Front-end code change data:
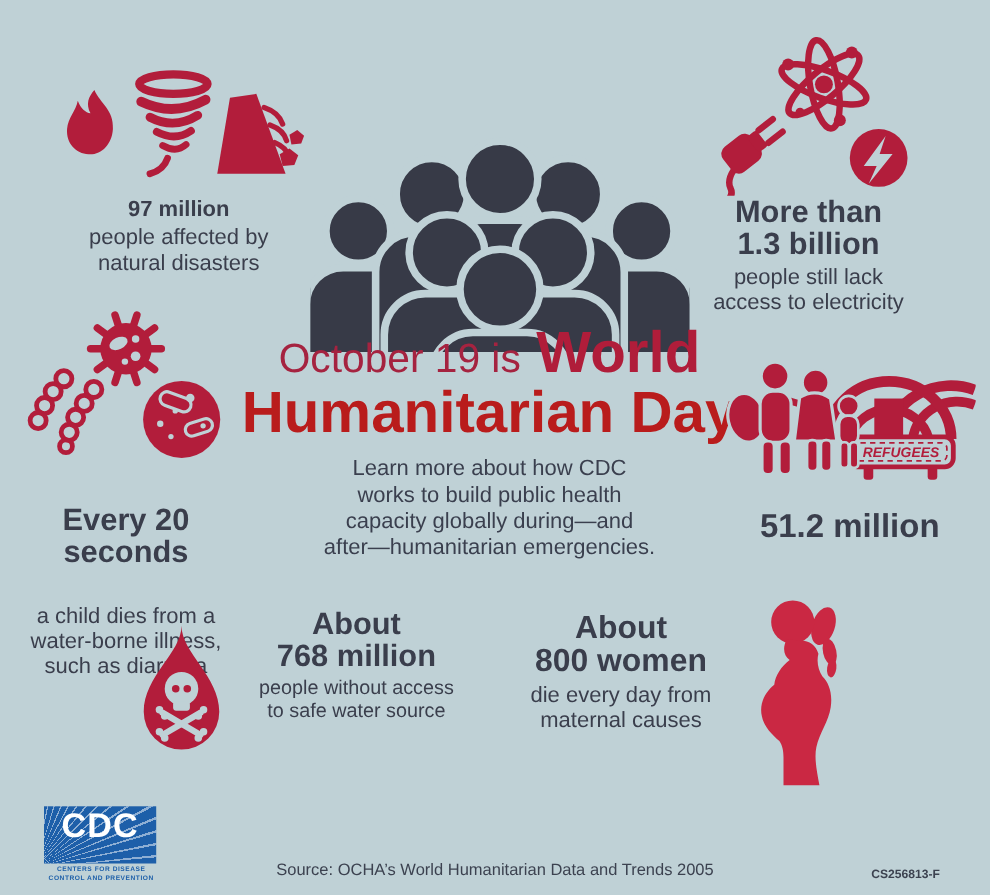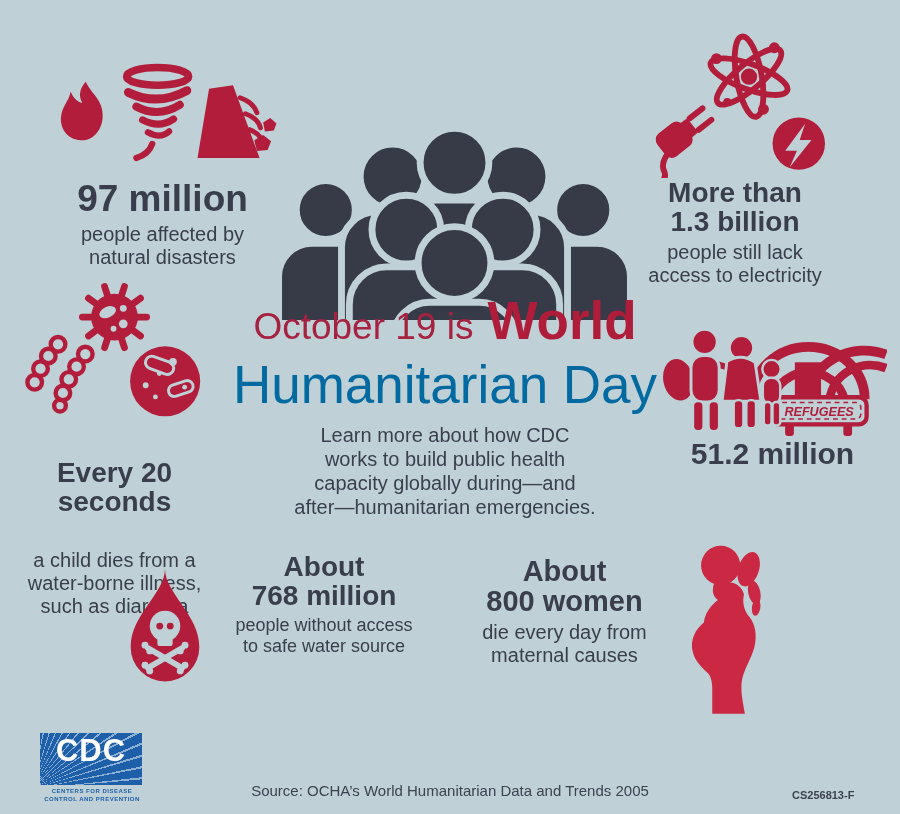--- a/index.html
+++ b/index.html
@@ -11,7 +11,7 @@
   .stat .caption{line-height:1.16;white-space:pre-line;margin-top:4px;color:#3a3e4c;}
 
   .stat-disasters{left:35px;top:58px;width:255px;}
-  .stat-disasters .value{font-size:37px;}
+  .stat-disasters .value{font-size:20px;}
   .stat-disasters .caption{font-size:20px;}
 
   .stat-electricity{left:620px;top:26px;width:230px;}

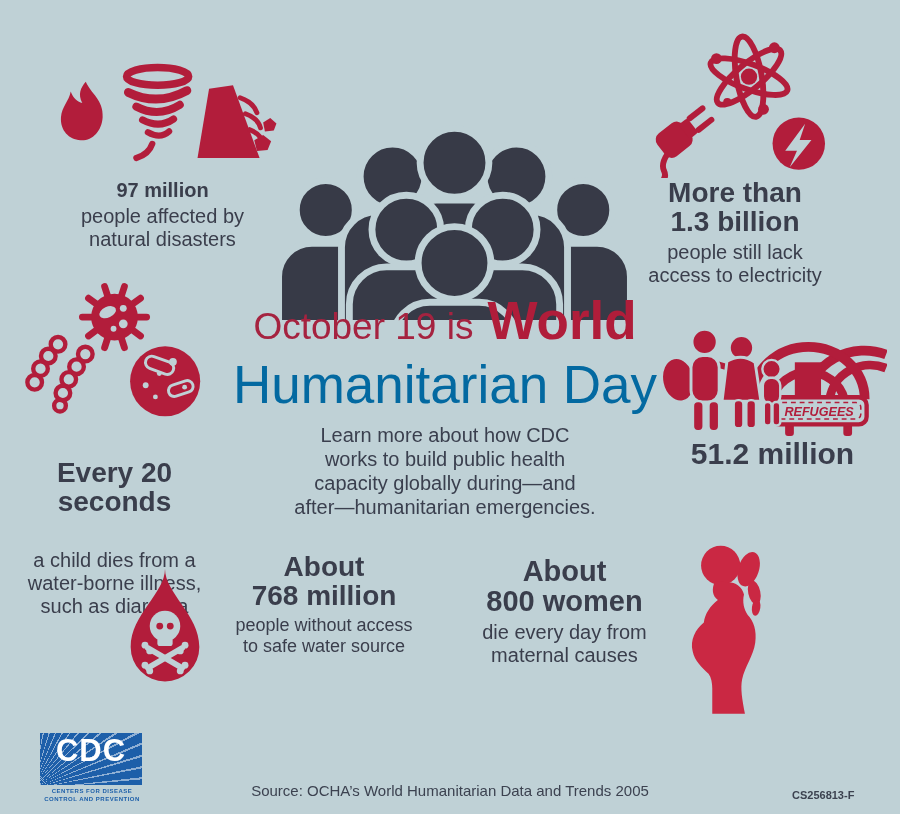--- a/index.html
+++ b/index.html
@@ -42,7 +42,7 @@
   .title-line1{display:flex;justify-content:center;align-items:baseline;gap:14px;}
   .title-prefix{font-size:37px;color:#a52340;}
   .title-main{font-size:53px;font-weight:bold;color:#b01d3a;line-height:.95;}
-  .title-line2{font-size:53px;font-weight:normal;color:#0369a1;line-height:1;margin-top:10px;}
+  .title-line2{font-size:53px;font-weight:bold;color:#b91c1c;line-height:1;margin-top:2px;}
   .description{margin:12px auto 0;width:420px;font-size:20px;font-weight:normal;
                color:#3a3f4e;line-height:1.2;white-space:pre-line;}
 

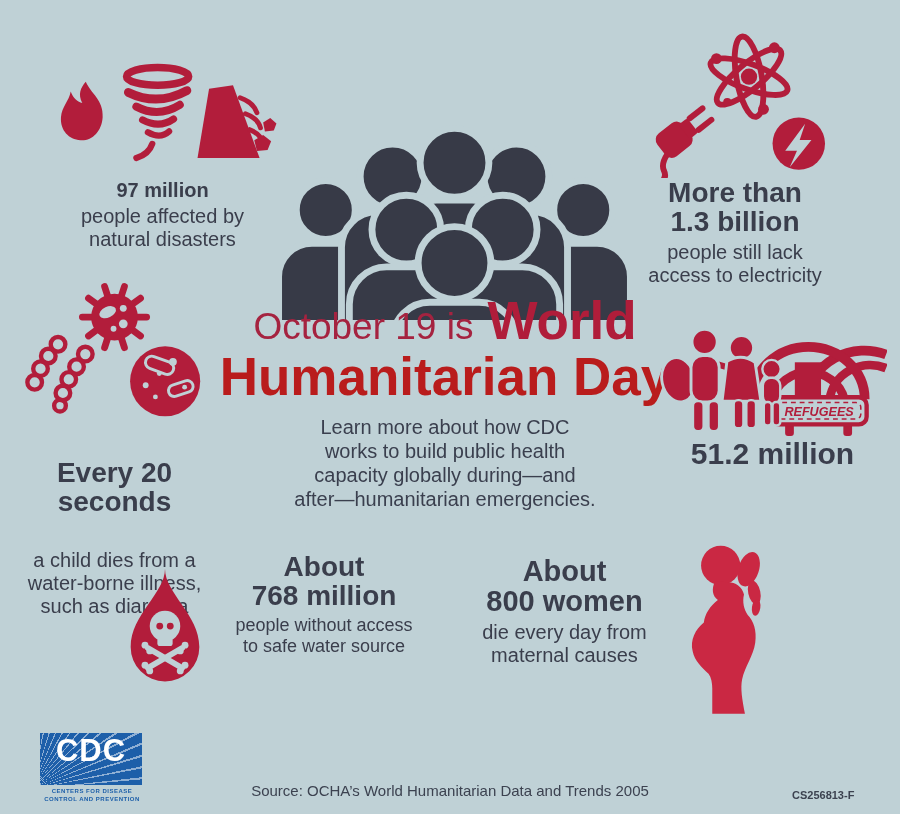--- a/index.html
+++ b/index.html
@@ -23,7 +23,7 @@
   .stat-waterborne .caption{font-size:20px;}
 
   .stat-displaced{left:645px;top:306px;width:255px;}
-  .stat-displaced .value{font-size:30px;}
+  .stat-displaced .value{font-size:30px;margin-top:25px;}
   .stat-displaced .caption{font-size:20px;}
 
   .stat-water{left:210px;top:552px;width:228px;}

_Work required_: Leaving out the pictures, repeat the data above exactly.

_The completed task_:
--- a/index.html
+++ b/index.html
@@ -11,7 +11,7 @@
   .stat .caption{line-height:1.16;white-space:pre-line;margin-top:4px;color:#3a3e4c;}
 
   .stat-disasters{left:35px;top:58px;width:255px;}
-  .stat-disasters .value{font-size:37px;}
+  .stat-disasters .value{font-size:20px;}
   .stat-disasters .caption{font-size:20px;}
 
   .stat-electricity{left:620px;top:26px;width:230px;}

--- a/index.html
+++ b/index.html
@@ -42,7 +42,7 @@
   .title-line1{display:flex;justify-content:center;align-items:baseline;gap:14px;}
   .title-prefix{font-size:37px;color:#a52340;}
   .title-main{font-size:53px;font-weight:bold;color:#b01d3a;line-height:.95;}
-  .title-line2{font-size:53px;font-weight:normal;color:#0369a1;line-height:1;margin-top:10px;}
+  .title-line2{font-size:53px;font-weight:bold;color:#b91c1c;line-height:1;margin-top:2px;}
   .description{margin:12px auto 0;width:420px;font-size:20px;font-weight:normal;
                color:#3a3f4e;line-height:1.2;white-space:pre-line;}
 

--- a/index.html
+++ b/index.html
@@ -23,7 +23,7 @@
   .stat-waterborne .caption{font-size:20px;}
 
   .stat-displaced{left:645px;top:306px;width:255px;}
-  .stat-displaced .value{font-size:30px;}
+  .stat-displaced .value{font-size:30px;margin-top:25px;}
   .stat-displaced .caption{font-size:20px;}
 
   .stat-water{left:210px;top:552px;width:228px;}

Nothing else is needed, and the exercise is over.